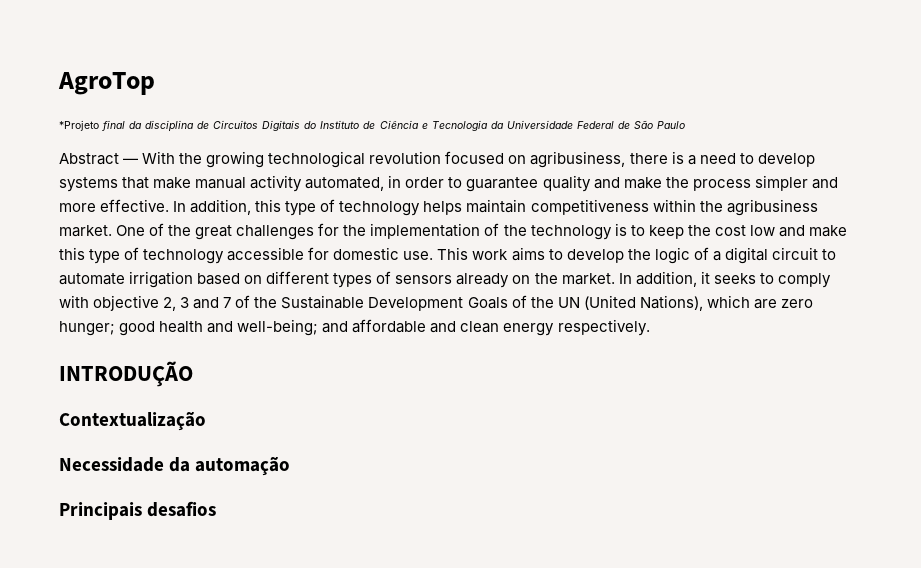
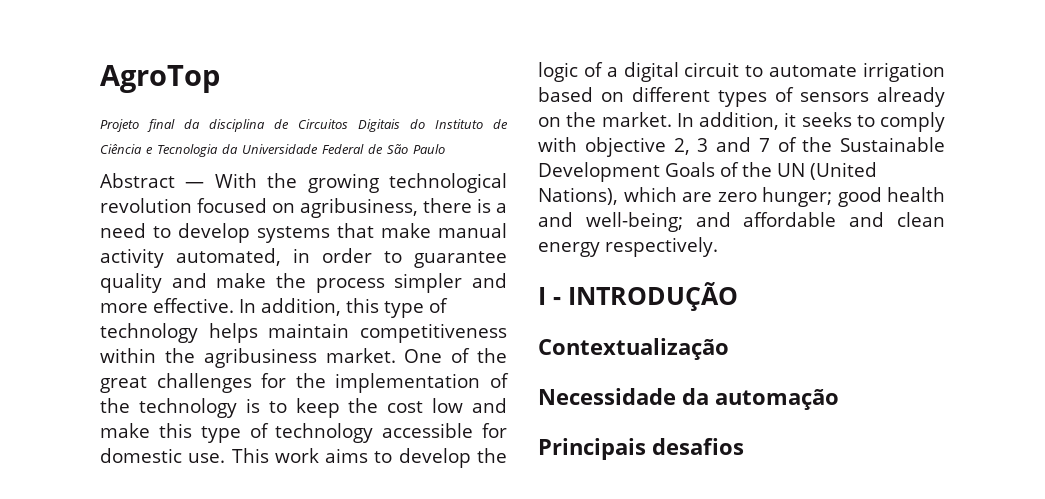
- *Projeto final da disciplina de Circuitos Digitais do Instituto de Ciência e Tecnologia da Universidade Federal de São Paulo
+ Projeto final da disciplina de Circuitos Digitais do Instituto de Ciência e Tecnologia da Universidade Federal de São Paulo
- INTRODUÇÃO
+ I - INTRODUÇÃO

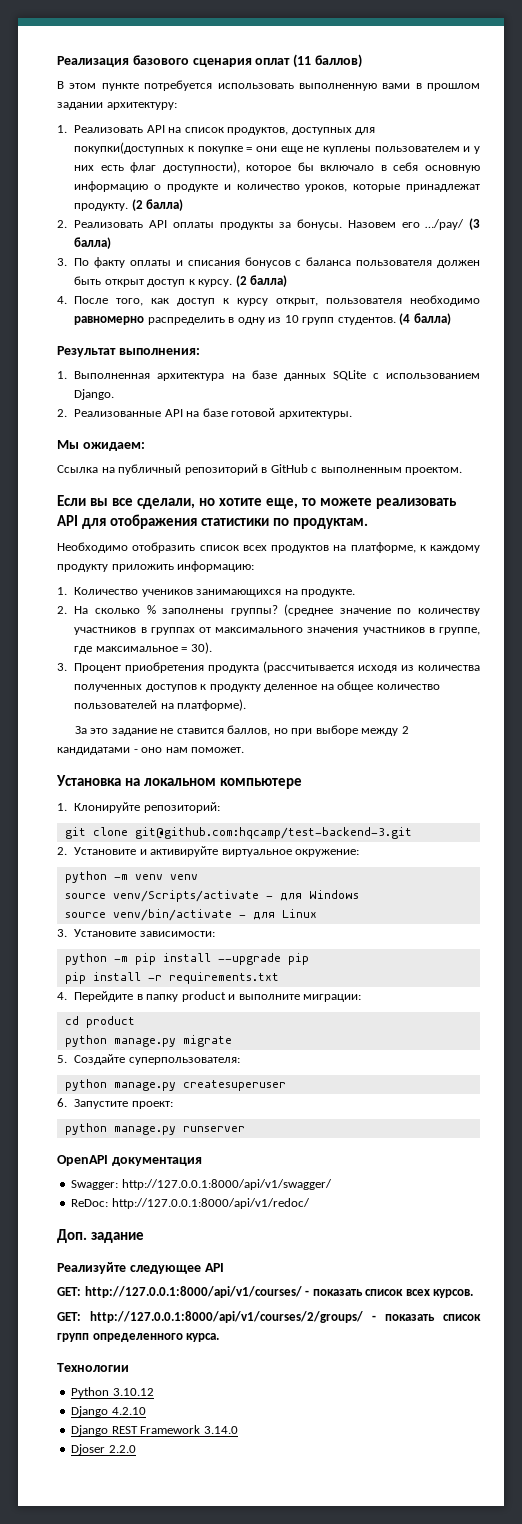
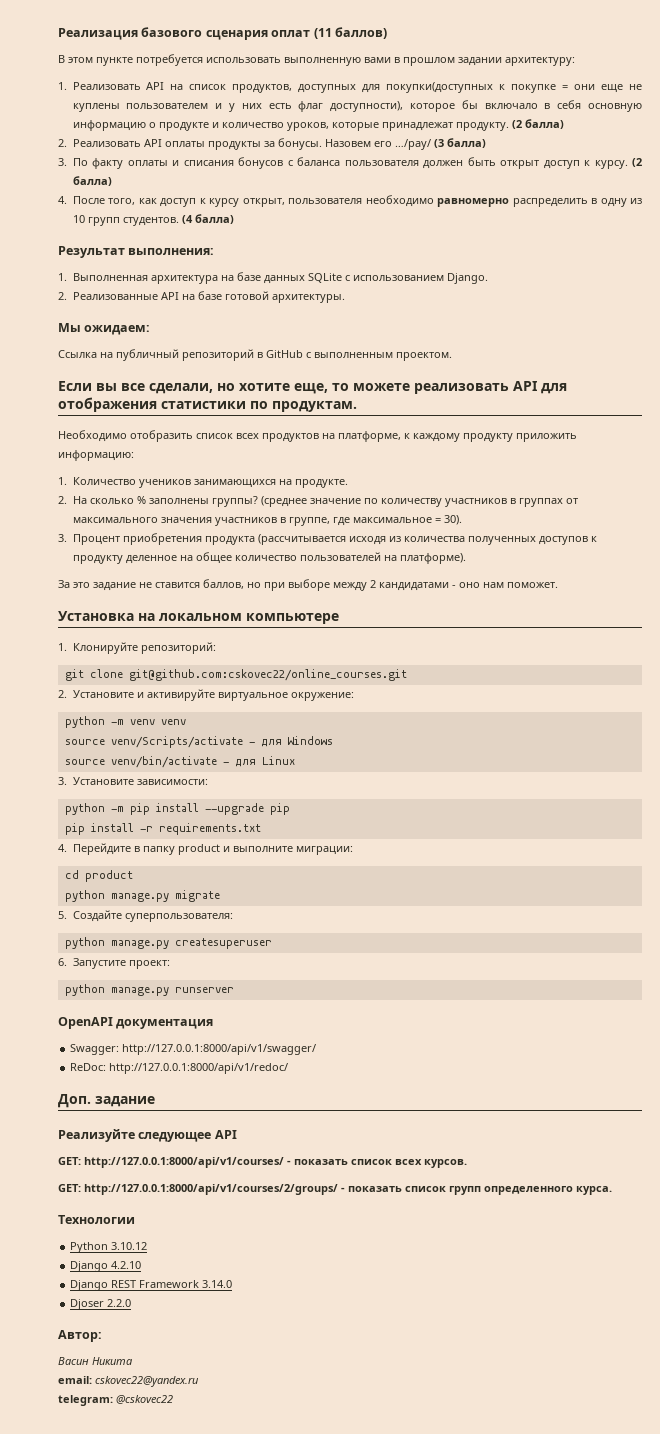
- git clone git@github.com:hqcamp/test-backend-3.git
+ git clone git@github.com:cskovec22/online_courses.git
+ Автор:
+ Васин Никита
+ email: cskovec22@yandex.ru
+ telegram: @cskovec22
---
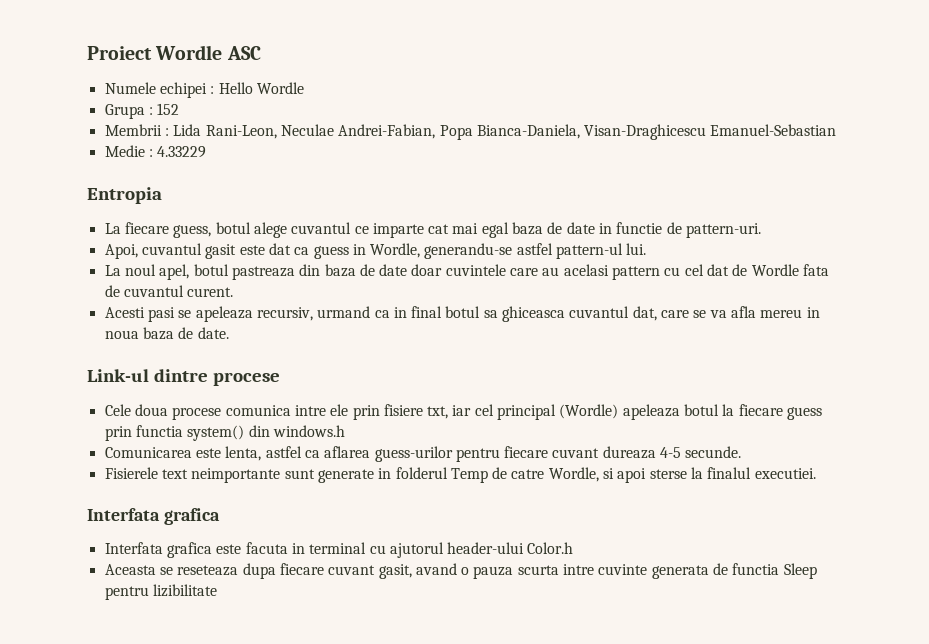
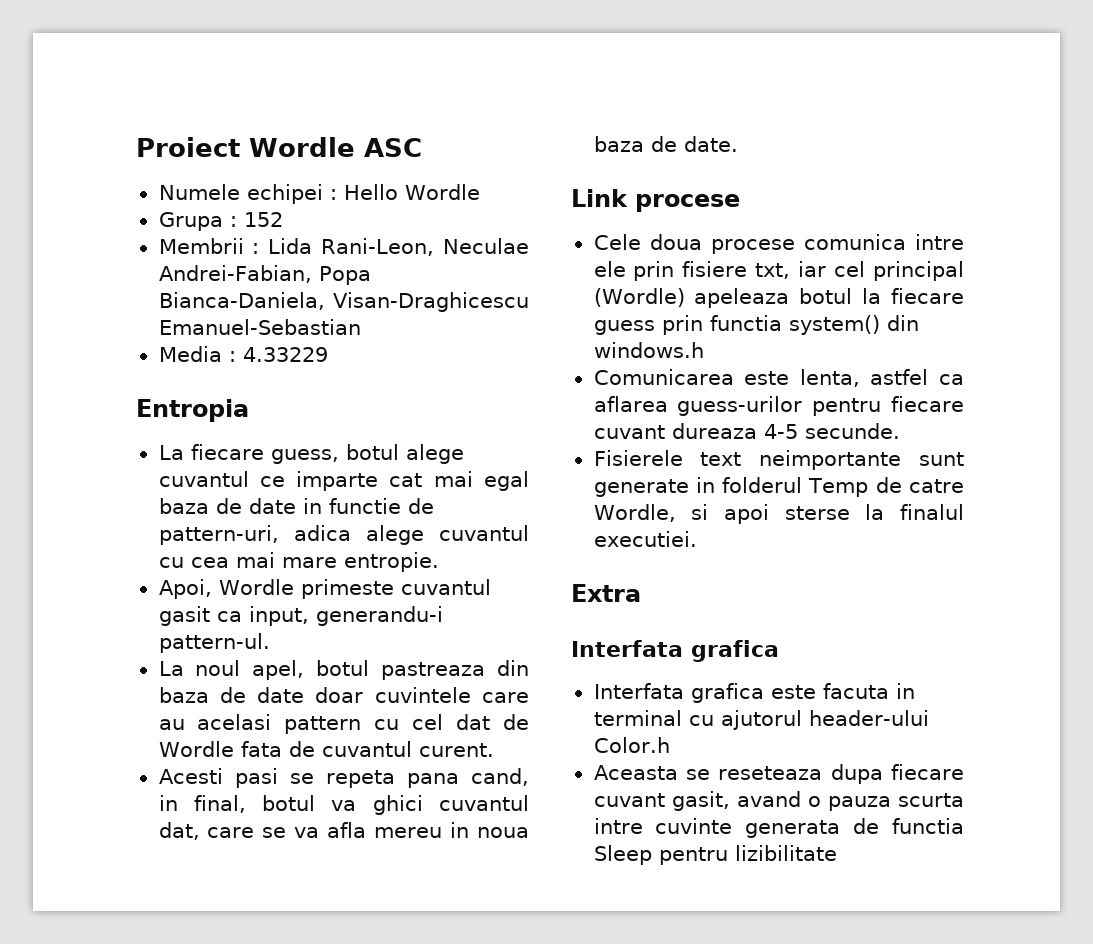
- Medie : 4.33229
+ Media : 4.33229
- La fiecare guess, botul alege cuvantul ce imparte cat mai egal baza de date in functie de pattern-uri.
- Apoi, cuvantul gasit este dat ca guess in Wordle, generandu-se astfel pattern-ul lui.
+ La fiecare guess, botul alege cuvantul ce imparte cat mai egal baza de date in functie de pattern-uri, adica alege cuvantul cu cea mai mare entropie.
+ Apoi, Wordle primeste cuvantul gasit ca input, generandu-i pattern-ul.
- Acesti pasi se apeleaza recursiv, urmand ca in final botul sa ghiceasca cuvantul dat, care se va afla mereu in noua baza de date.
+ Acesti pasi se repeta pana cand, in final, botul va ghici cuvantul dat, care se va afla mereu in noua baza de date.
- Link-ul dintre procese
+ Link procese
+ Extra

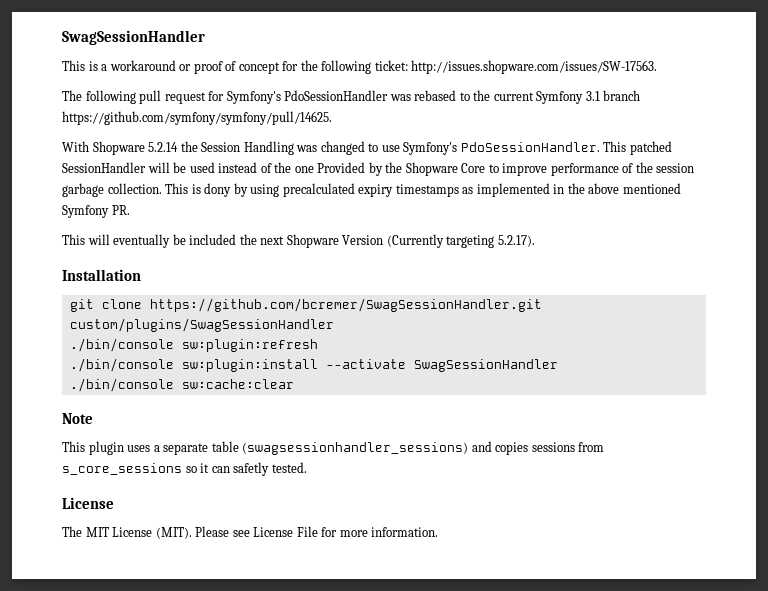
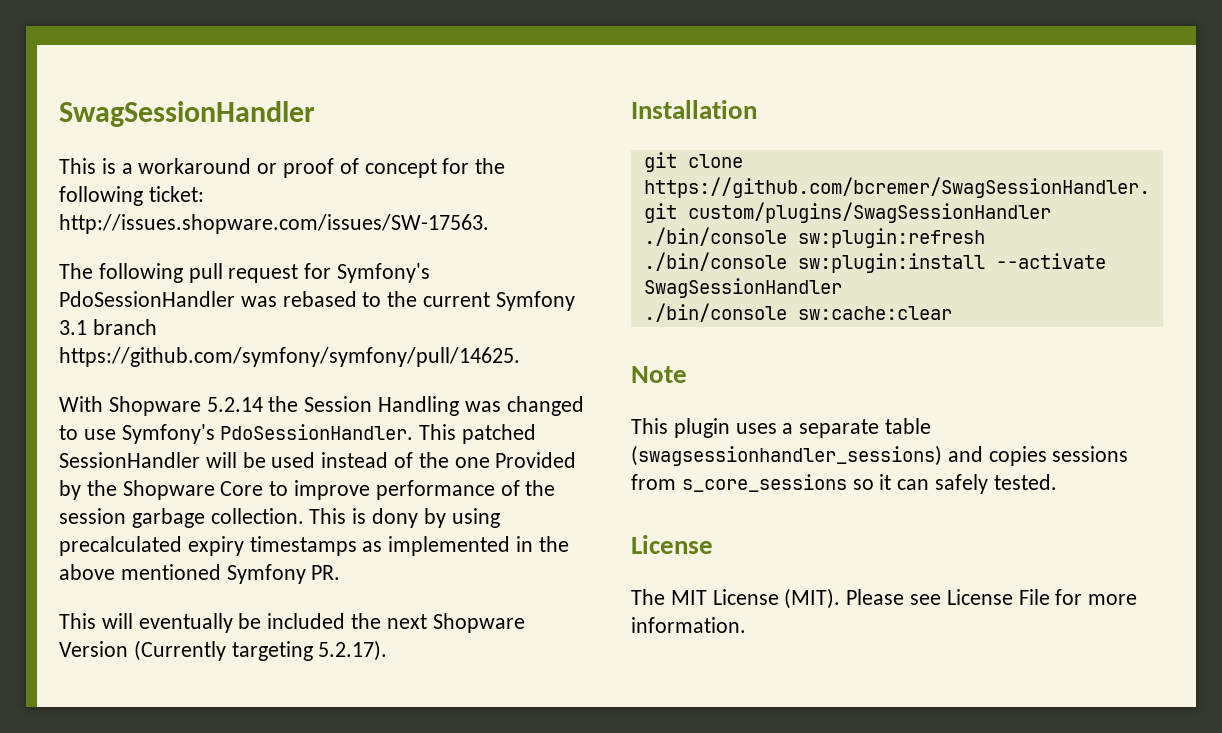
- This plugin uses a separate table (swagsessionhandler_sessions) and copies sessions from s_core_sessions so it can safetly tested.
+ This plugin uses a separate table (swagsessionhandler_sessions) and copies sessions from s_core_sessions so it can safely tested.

_What is required_. Lines wanted from the entries above: the one with "- Apoi, cuvantul", the one with "can safely tested.", and all lines between. Please copy them exactly, without the pictures and without anything else.

_Result for this exercise_.
- Apoi, cuvantul gasit este dat ca guess in Wordle, generandu-se astfel pattern-ul lui.
+ La fiecare guess, botul alege cuvantul ce imparte cat mai egal baza de date in functie de pattern-uri, adica alege cuvantul cu cea mai mare entropie.
+ Apoi, Wordle primeste cuvantul gasit ca input, generandu-i pattern-ul.
- Acesti pasi se apeleaza recursiv, urmand ca in final botul sa ghiceasca cuvantul dat, care se va afla mereu in noua baza de date.
+ Acesti pasi se repeta pana cand, in final, botul va ghici cuvantul dat, care se va afla mereu in noua baza de date.
- Link-ul dintre procese
+ Link procese
+ Extra

- This plugin uses a separate table (swagsessionhandler_sessions) and copies sessions from s_core_sessions so it can safetly tested.
+ This plugin uses a separate table (swagsessionhandler_sessions) and copies sessions from s_core_sessions so it can safely tested.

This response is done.